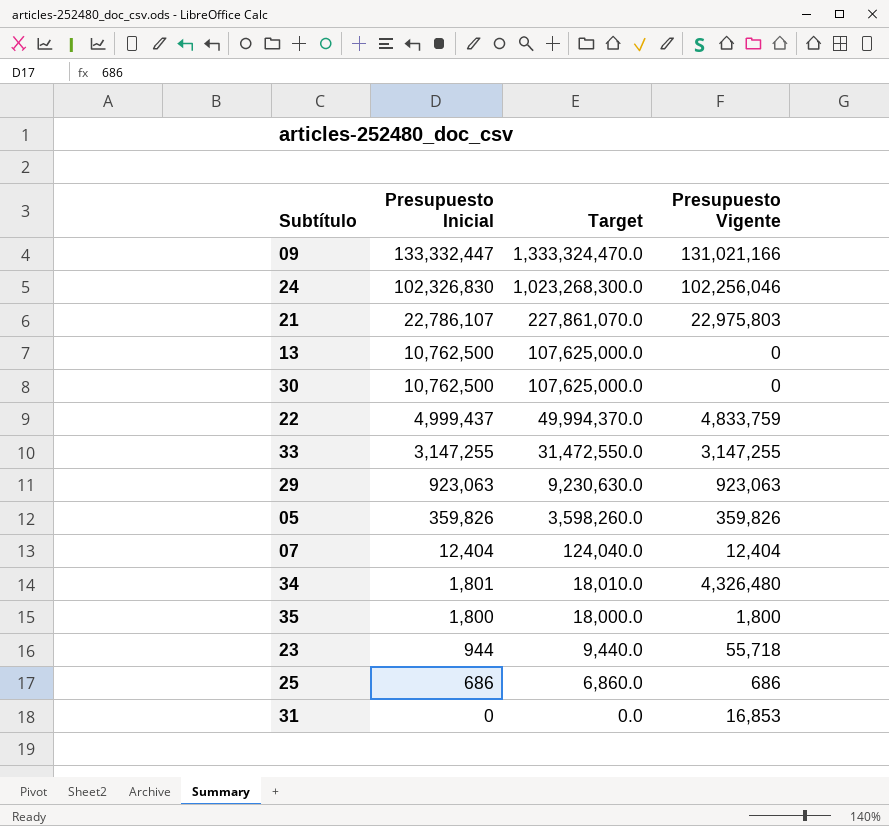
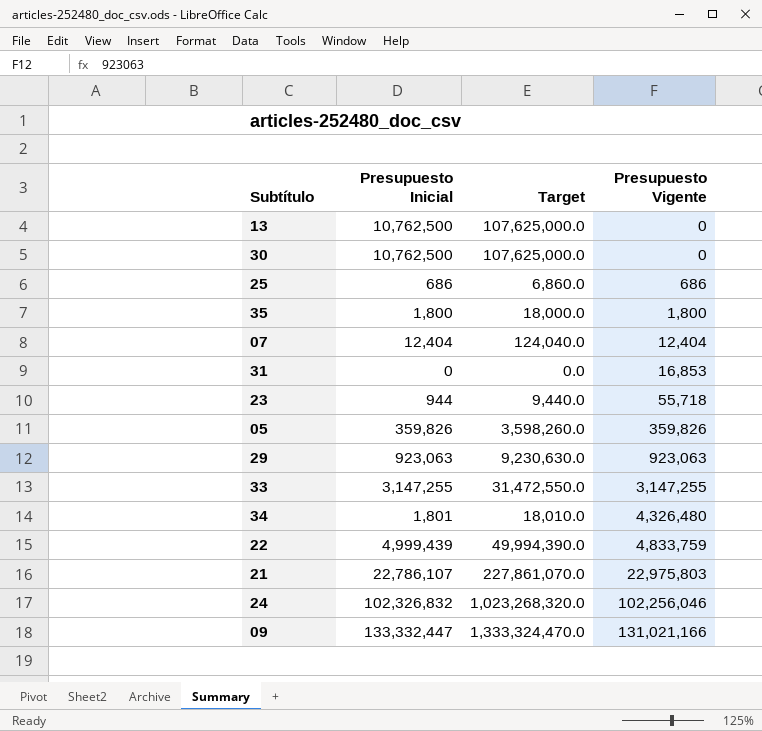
row order: Presupuesto Inicial descending -> Presupuesto Vigente ascending
22 | Presupuesto Inicial: 4,999,437 -> 4,999,439
22 | Target: 49,994,370.0 -> 49,994,390.0
24 | Presupuesto Inicial: 102,326,830 -> 102,326,832
24 | Target: 1,023,268,300.0 -> 1,023,268,320.0

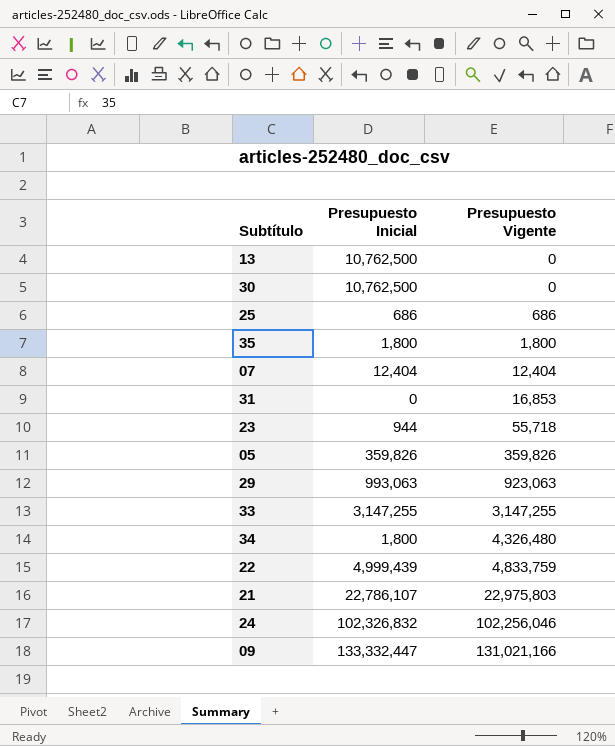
column Target | formula: [Presupuesto Inicial] * 10 -> none
29 | Presupuesto Inicial: 923,063 -> 993,063
34 | Presupuesto Inicial: 1,801 -> 1,800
+ + + +
In your copy, the listing above should appear word for word, with no images.

- **Written solution**
row order: Presupuesto Inicial descending -> Presupuesto Vigente ascending
22 | Presupuesto Inicial: 4,999,437 -> 4,999,439
22 | Target: 49,994,370.0 -> 49,994,390.0
24 | Presupuesto Inicial: 102,326,830 -> 102,326,832
24 | Target: 1,023,268,300.0 -> 1,023,268,320.0

column Target | formula: [Presupuesto Inicial] * 10 -> none
29 | Presupuesto Inicial: 923,063 -> 993,063
34 | Presupuesto Inicial: 1,801 -> 1,800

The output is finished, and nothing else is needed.